Web interface edit records
+ + + +

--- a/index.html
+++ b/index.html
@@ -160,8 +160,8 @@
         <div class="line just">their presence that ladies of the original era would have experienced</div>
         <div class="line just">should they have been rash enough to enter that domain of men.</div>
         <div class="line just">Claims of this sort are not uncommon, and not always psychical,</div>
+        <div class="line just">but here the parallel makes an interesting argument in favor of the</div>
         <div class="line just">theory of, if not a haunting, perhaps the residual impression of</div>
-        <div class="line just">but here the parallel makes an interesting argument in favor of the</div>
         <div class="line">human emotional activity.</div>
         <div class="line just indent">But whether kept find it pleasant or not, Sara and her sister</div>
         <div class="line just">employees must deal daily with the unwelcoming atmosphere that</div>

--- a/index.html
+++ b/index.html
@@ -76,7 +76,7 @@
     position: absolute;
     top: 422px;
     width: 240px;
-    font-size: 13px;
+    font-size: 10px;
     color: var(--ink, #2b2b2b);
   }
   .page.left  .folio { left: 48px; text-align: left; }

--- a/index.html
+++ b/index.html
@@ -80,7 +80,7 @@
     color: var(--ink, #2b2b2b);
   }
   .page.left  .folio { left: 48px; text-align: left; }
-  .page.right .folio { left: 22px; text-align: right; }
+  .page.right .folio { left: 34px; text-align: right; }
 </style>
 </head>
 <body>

+ + + +

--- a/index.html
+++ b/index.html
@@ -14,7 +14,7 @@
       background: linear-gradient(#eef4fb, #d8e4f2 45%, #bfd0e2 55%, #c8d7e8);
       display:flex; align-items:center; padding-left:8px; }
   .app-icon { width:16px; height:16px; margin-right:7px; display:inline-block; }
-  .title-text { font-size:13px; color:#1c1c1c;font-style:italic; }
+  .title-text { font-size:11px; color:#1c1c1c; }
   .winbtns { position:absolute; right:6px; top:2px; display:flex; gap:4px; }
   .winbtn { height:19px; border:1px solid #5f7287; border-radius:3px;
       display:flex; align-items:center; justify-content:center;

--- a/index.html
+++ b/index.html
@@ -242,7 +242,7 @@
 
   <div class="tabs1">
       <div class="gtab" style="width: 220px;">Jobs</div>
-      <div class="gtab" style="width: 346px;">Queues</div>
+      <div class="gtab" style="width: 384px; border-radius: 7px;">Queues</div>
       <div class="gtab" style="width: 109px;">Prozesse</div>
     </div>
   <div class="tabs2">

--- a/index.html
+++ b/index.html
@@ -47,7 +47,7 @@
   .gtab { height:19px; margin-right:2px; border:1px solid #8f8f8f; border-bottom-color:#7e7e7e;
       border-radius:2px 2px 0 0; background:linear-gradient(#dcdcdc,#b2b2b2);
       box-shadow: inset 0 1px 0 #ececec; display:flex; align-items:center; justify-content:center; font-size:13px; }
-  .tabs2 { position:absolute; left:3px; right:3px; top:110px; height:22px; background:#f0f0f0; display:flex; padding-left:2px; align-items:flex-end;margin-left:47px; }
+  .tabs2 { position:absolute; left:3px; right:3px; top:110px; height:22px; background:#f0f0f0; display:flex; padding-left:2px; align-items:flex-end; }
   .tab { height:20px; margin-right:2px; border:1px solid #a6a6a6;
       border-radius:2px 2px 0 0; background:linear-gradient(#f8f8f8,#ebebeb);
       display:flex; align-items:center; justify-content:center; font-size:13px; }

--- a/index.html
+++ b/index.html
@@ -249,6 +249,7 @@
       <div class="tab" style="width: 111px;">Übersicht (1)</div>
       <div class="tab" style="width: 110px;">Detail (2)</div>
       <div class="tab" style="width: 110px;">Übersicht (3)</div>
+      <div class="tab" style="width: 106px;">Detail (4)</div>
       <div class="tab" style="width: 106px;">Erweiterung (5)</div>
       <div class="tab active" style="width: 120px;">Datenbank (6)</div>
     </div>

+ + + +

GOAL OF THE EXERCISE
Show the lines of the entries that include the string "position", copying each in full.

TASK OUTPUT
     position: absolute;
   .winbtns { position:absolute; right:6px; top:2px; display:flex; gap:4px; }
-  .tabs2 { position:absolute; left:3px; right:3px; top:110px; height:22px; background:#f0f0f0; display:flex; padding-left:2px; align-items:flex-end;margin-left:47px; }
+  .tabs2 { position:absolute; left:3px; right:3px; top:110px; height:22px; background:#f0f0f0; display:flex; padding-left:2px; align-items:flex-end; }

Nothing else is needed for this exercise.